[Records drawn from a dataset]
※

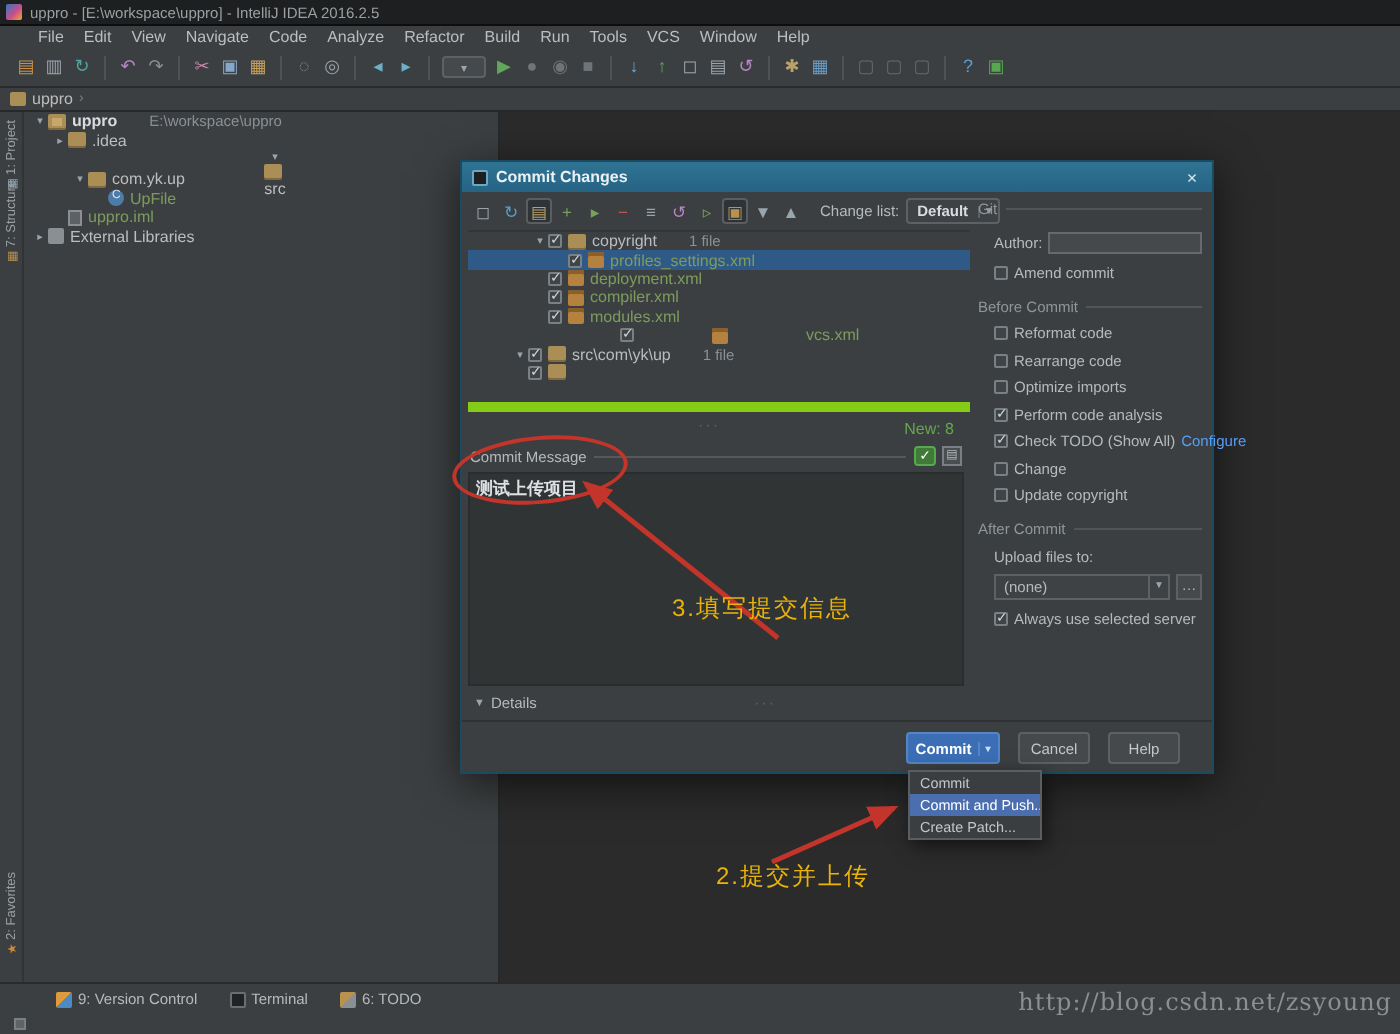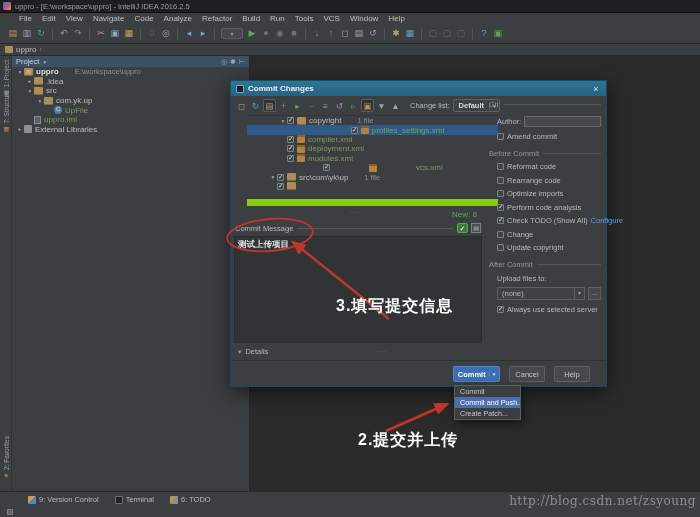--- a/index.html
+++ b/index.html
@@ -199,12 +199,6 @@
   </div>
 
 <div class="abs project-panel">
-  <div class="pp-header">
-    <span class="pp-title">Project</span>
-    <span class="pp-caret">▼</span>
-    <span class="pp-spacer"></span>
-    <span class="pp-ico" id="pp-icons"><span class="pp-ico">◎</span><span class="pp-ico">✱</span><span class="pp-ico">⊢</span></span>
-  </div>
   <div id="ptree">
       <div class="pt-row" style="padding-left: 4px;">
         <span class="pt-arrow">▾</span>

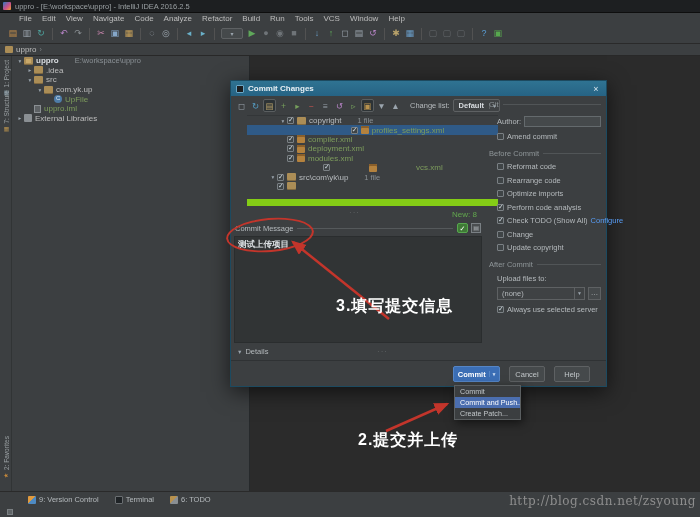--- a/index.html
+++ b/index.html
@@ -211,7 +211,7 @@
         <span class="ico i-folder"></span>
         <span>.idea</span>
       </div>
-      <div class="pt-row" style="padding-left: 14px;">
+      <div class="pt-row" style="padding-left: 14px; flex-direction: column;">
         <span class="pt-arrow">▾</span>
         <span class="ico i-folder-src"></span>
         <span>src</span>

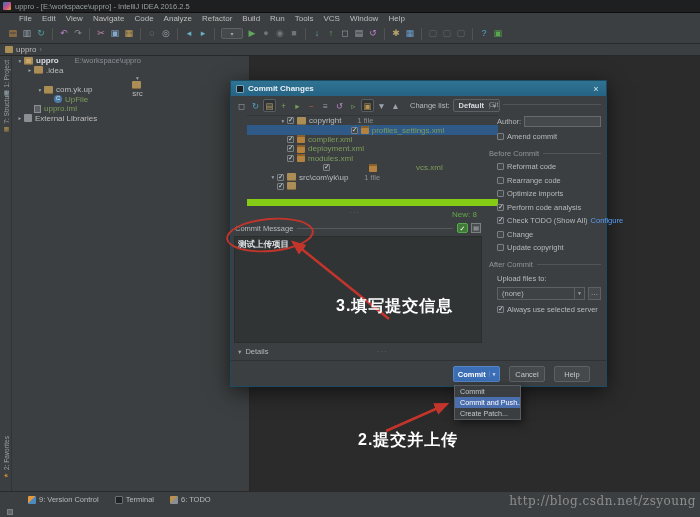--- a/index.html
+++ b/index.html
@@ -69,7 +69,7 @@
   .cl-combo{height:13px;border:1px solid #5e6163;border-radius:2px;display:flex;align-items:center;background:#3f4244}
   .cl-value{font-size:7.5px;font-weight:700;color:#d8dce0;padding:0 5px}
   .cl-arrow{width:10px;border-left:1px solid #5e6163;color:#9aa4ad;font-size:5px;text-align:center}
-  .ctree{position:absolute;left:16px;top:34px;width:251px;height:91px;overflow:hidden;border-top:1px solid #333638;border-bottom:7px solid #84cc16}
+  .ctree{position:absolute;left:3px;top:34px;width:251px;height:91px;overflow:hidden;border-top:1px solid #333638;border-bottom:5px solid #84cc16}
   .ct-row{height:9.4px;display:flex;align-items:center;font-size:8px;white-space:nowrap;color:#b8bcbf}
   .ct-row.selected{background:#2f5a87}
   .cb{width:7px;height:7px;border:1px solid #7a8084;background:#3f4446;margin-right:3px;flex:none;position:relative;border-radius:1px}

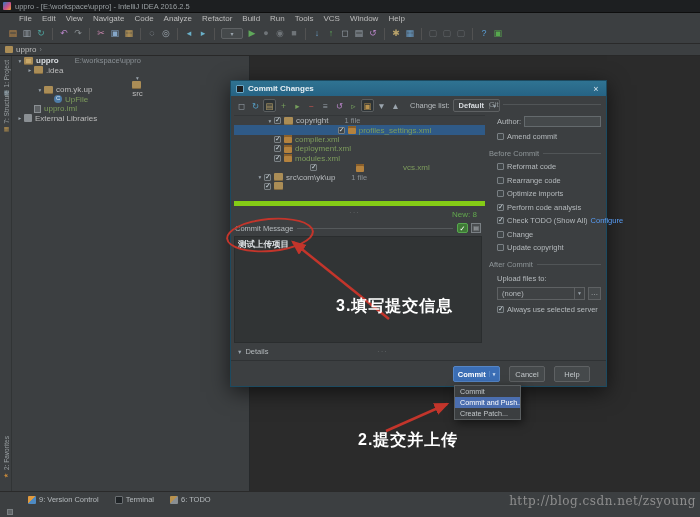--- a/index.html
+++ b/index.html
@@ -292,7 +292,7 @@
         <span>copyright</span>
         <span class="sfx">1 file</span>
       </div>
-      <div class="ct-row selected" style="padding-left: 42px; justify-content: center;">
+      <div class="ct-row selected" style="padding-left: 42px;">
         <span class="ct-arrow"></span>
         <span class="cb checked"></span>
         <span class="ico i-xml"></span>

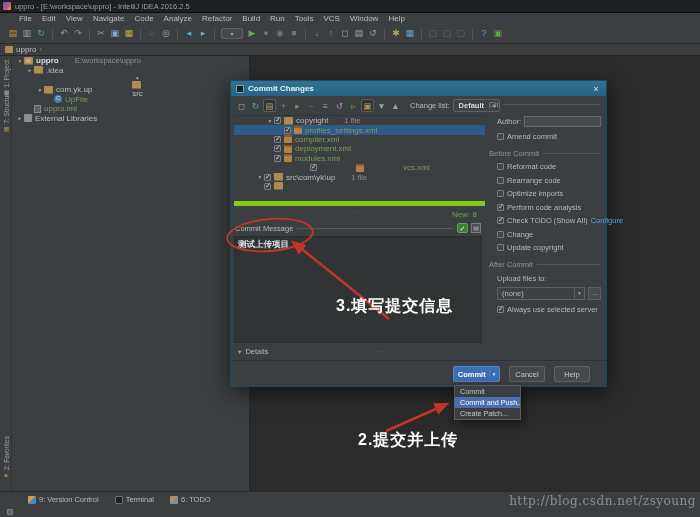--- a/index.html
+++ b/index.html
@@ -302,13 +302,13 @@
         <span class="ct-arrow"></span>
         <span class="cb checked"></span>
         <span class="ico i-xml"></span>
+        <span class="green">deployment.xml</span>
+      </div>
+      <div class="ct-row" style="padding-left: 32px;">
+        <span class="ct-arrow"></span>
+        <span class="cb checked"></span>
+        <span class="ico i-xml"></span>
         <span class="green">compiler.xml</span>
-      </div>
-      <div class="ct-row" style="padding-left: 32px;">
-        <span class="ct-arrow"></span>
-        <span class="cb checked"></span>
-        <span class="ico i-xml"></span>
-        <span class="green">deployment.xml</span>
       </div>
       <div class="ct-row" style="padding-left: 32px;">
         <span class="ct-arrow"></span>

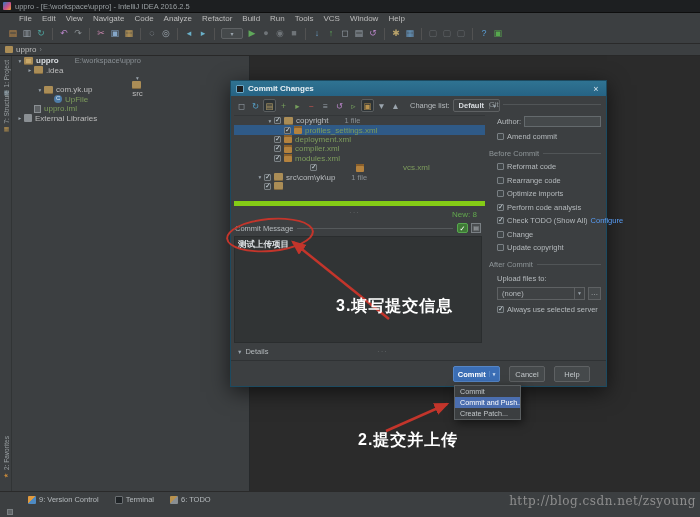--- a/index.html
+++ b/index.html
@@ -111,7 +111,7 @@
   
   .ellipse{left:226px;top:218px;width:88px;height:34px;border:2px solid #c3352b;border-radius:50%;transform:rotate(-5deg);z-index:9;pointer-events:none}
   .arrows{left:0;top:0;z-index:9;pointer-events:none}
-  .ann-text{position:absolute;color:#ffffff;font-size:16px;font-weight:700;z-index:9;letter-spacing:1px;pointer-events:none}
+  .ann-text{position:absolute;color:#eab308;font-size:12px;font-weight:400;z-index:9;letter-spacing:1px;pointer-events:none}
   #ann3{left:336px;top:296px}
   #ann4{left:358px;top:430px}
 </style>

※

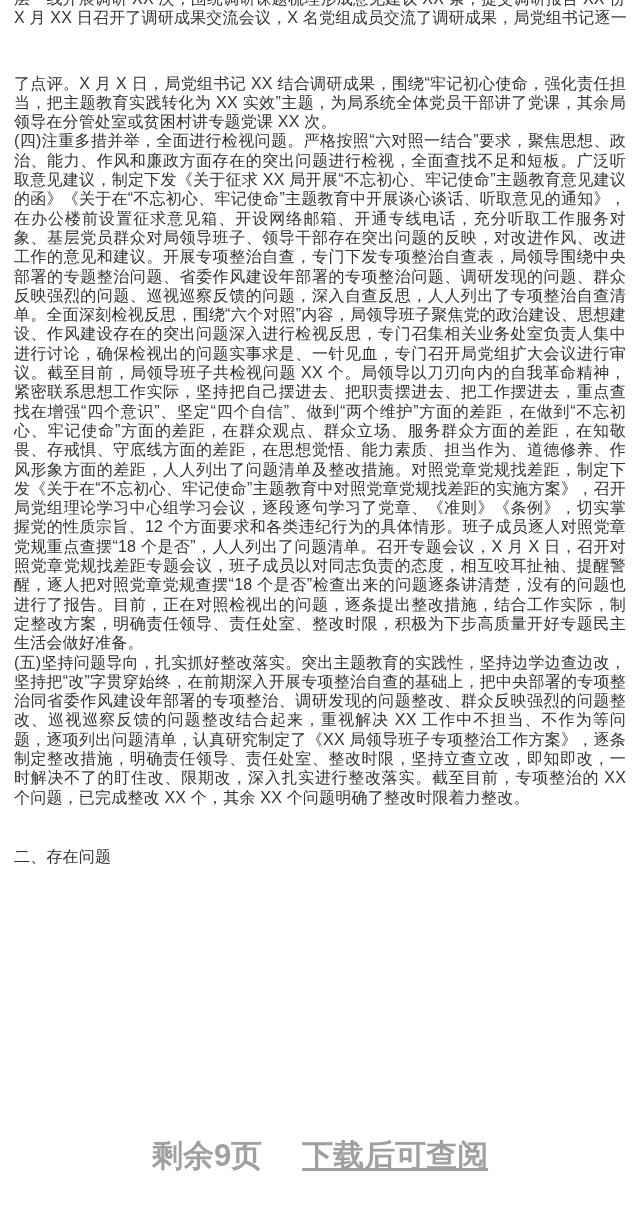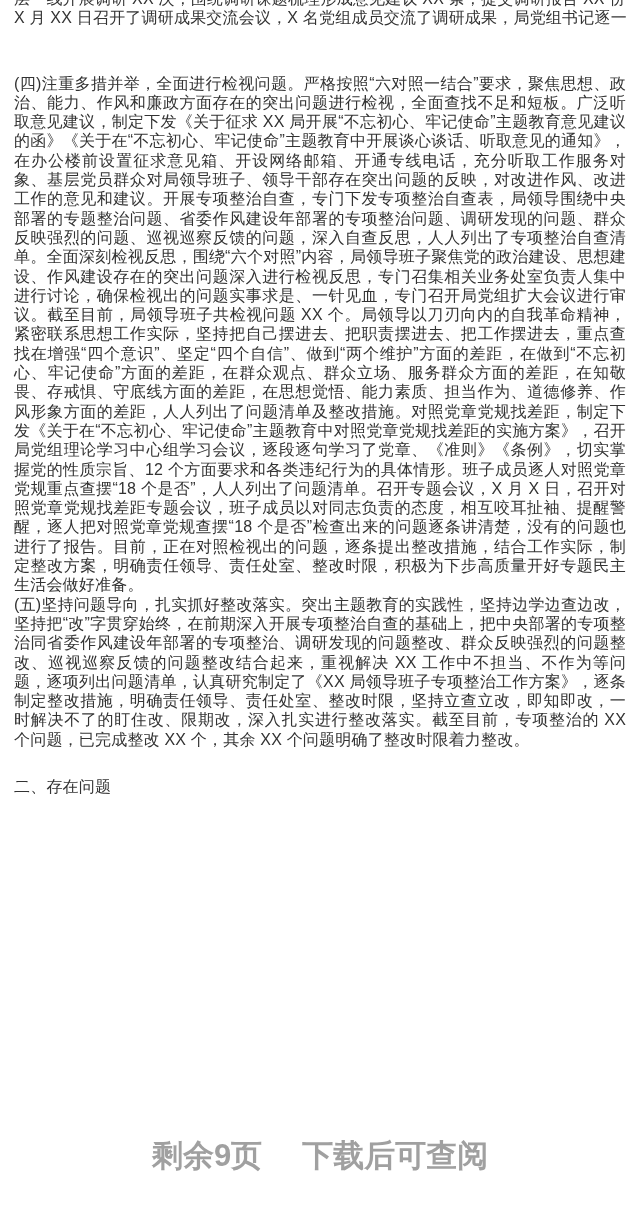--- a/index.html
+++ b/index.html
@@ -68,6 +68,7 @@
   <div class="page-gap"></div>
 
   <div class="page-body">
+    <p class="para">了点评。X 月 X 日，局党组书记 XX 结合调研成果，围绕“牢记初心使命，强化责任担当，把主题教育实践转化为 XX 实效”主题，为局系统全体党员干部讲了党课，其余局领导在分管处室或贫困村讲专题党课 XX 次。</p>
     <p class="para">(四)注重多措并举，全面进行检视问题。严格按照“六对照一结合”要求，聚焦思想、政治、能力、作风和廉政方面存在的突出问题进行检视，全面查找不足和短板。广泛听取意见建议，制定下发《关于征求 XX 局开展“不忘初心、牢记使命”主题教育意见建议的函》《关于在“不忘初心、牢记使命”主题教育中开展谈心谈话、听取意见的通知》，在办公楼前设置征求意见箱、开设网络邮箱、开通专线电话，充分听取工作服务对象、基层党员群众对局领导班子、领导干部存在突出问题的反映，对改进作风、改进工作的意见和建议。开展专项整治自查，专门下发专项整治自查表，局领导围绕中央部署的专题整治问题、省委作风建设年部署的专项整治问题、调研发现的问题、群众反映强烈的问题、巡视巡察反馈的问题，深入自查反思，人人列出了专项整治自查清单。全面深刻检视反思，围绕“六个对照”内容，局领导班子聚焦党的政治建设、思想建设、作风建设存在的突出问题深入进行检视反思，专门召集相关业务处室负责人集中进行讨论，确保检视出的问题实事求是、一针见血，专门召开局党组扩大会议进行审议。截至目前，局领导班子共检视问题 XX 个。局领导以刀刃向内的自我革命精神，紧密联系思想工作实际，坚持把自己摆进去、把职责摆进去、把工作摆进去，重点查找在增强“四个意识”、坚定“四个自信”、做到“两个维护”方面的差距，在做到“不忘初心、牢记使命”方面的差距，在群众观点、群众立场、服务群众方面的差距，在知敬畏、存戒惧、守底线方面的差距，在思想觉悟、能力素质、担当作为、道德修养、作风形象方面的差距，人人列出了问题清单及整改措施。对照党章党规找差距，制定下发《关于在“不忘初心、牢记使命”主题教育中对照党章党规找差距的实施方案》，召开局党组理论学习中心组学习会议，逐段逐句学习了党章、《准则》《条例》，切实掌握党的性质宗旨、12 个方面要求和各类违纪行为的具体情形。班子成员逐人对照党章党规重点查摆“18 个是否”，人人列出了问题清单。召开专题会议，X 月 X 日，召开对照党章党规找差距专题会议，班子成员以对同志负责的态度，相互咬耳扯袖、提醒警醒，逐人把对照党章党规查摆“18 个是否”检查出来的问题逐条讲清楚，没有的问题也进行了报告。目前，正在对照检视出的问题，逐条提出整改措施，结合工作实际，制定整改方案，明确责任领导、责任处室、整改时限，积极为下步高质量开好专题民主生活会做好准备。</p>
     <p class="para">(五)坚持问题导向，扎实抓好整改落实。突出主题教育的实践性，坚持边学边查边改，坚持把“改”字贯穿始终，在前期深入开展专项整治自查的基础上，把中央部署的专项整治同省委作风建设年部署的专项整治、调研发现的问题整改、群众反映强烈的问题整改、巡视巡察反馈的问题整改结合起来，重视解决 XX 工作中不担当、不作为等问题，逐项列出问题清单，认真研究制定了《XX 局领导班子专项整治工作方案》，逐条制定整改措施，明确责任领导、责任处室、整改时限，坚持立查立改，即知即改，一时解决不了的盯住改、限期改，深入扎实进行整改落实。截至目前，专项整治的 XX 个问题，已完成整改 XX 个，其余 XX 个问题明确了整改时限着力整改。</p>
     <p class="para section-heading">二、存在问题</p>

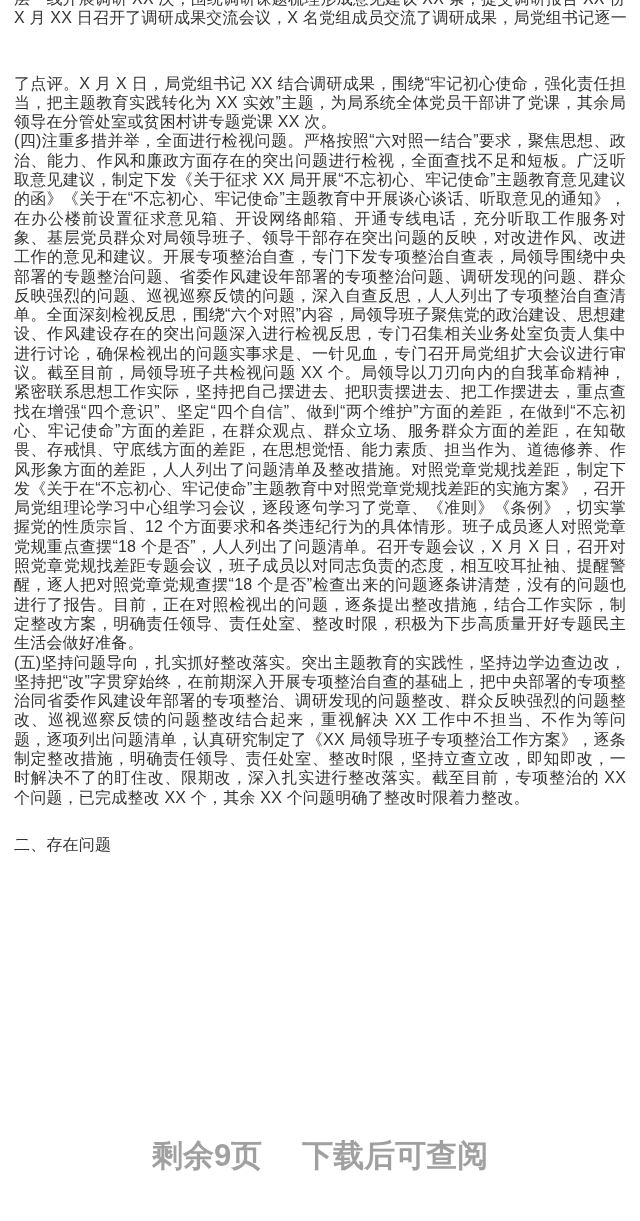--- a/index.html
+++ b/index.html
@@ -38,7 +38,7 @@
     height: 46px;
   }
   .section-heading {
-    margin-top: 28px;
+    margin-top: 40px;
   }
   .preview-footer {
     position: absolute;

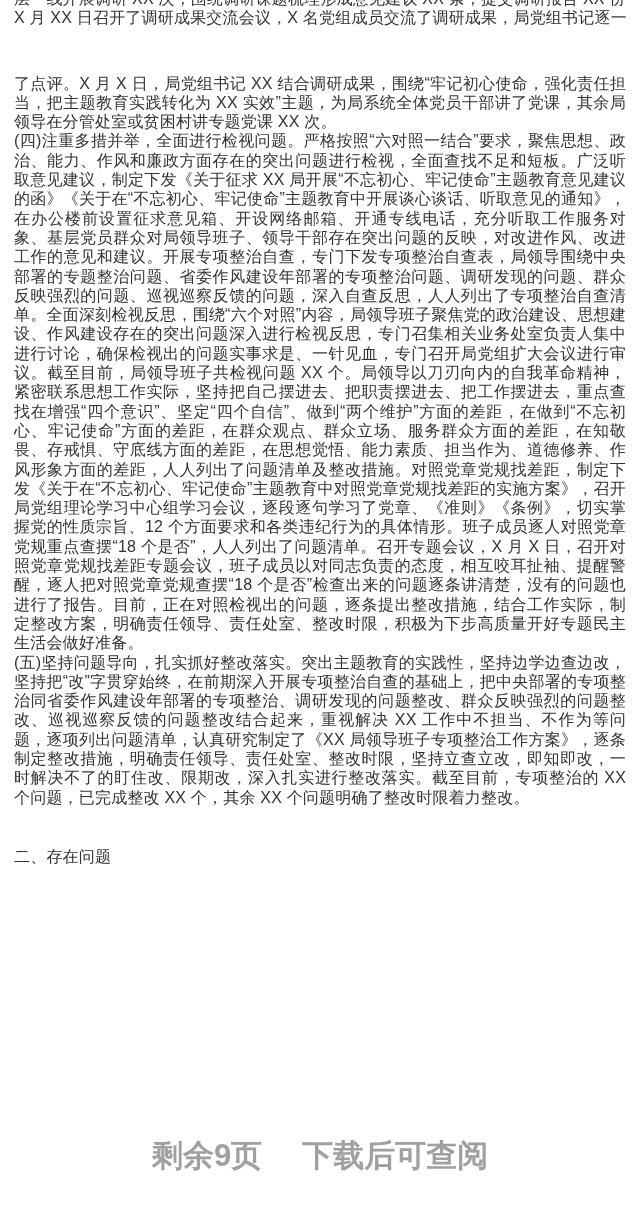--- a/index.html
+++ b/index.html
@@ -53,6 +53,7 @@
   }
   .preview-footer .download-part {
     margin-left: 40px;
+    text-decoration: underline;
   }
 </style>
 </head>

※

• Work item: The answer must consist of every line from the data that holds the string "align".

• Finished exercise:
   .cl-combo{height:13px;border:1px solid #5e6163;border-radius:2px;display:flex;align-items:center;background:#3f4244}
   .cl-arrow{width:10px;border-left:1px solid #5e6163;color:#9aa4ad;font-size:5px;text-align:center}
   .ct-row{height:9.4px;display:flex;align-items:center;font-size:8px;white-space:nowrap;color:#b8bcbf}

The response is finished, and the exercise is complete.